PROBLEM: Your task is to count the lines of the records that contain "ffffff". Answer with the number and nothing else.

Data records:
▽
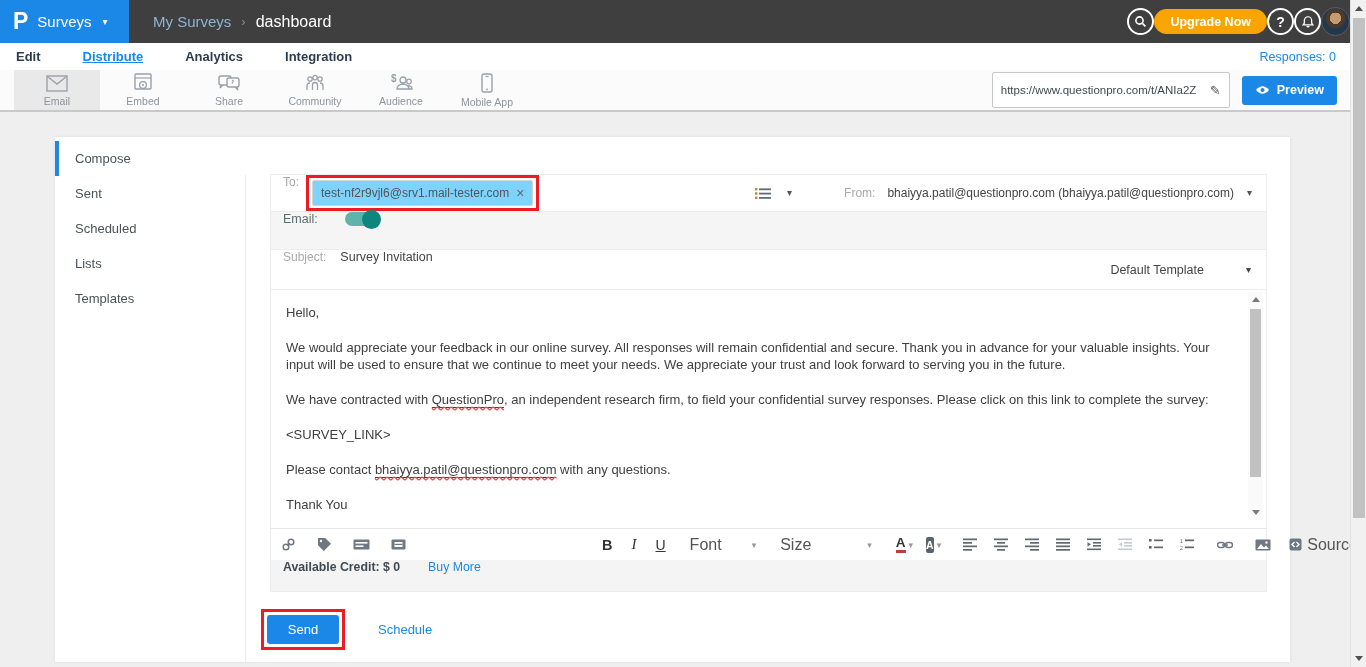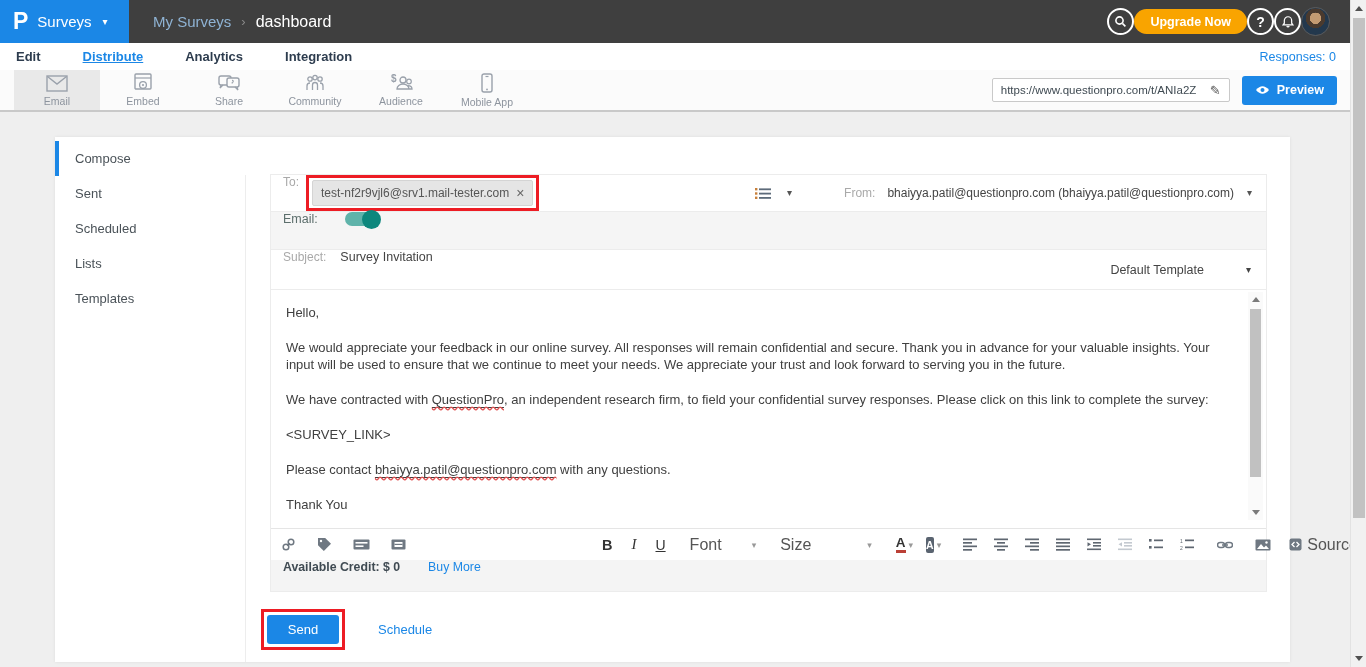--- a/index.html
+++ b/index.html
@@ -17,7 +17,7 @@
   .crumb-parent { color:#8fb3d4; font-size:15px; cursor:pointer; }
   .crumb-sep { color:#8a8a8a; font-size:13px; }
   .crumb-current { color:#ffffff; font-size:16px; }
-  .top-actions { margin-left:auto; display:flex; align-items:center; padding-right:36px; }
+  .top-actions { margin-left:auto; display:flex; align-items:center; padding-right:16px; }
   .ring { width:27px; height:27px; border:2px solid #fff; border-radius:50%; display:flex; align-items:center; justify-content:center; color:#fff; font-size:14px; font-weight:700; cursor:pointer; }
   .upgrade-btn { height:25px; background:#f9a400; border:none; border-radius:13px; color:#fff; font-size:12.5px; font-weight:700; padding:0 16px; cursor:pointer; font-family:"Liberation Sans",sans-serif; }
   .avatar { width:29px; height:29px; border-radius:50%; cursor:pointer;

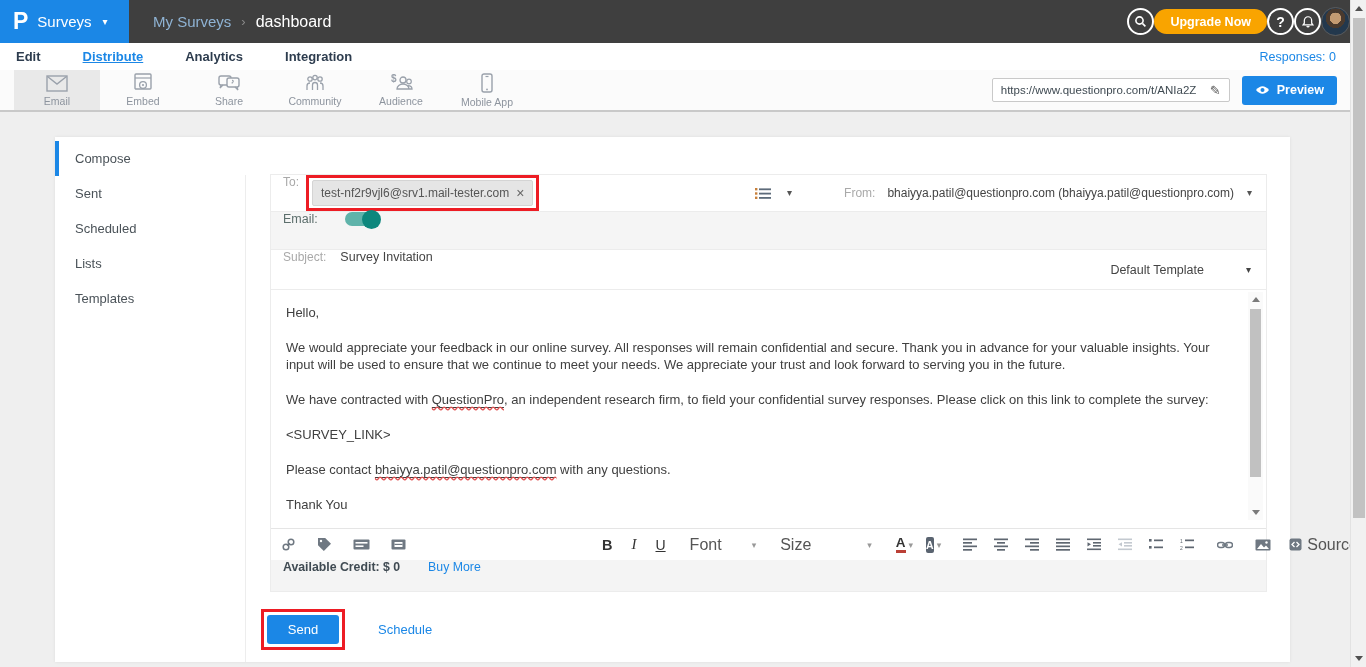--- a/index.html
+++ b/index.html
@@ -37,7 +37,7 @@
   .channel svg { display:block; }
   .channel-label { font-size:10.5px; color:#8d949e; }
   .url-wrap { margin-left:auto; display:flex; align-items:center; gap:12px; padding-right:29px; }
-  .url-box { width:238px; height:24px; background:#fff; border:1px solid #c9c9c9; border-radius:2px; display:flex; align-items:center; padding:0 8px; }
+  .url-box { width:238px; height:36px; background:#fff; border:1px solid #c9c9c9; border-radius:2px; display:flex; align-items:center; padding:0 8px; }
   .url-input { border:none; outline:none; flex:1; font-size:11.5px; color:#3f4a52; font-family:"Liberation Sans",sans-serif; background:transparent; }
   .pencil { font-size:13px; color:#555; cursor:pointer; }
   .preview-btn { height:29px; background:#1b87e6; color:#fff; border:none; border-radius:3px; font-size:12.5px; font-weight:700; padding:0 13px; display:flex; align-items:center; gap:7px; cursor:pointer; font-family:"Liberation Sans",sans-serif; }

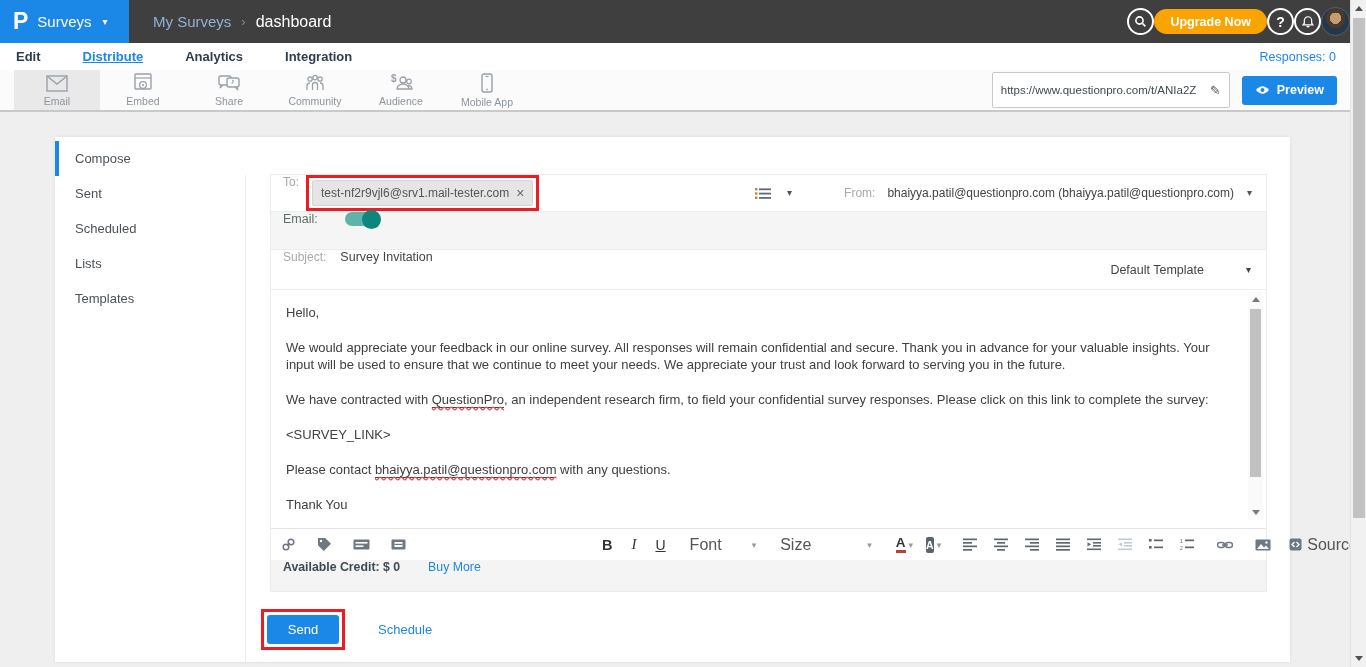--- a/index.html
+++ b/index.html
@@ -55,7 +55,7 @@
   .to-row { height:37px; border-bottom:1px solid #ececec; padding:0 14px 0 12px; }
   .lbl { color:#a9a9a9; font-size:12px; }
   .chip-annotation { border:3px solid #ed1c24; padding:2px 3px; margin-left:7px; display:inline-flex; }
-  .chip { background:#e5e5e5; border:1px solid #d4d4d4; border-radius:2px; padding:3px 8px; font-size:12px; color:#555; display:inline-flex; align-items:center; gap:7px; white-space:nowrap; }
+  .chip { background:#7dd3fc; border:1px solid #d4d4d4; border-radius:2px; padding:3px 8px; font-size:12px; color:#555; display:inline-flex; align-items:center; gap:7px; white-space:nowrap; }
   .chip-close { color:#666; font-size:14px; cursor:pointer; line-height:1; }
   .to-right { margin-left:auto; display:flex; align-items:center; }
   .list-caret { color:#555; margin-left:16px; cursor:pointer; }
△
▽
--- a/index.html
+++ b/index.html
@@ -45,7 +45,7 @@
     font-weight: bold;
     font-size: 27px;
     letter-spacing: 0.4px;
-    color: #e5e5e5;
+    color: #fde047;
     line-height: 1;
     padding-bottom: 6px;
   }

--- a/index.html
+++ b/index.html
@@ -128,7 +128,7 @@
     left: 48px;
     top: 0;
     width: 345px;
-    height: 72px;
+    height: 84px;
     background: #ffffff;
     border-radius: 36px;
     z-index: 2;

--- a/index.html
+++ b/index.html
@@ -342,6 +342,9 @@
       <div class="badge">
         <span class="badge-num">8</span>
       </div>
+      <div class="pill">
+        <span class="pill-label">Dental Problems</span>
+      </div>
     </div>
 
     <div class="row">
△
SOLUTION TO THIS EXERCISE: 2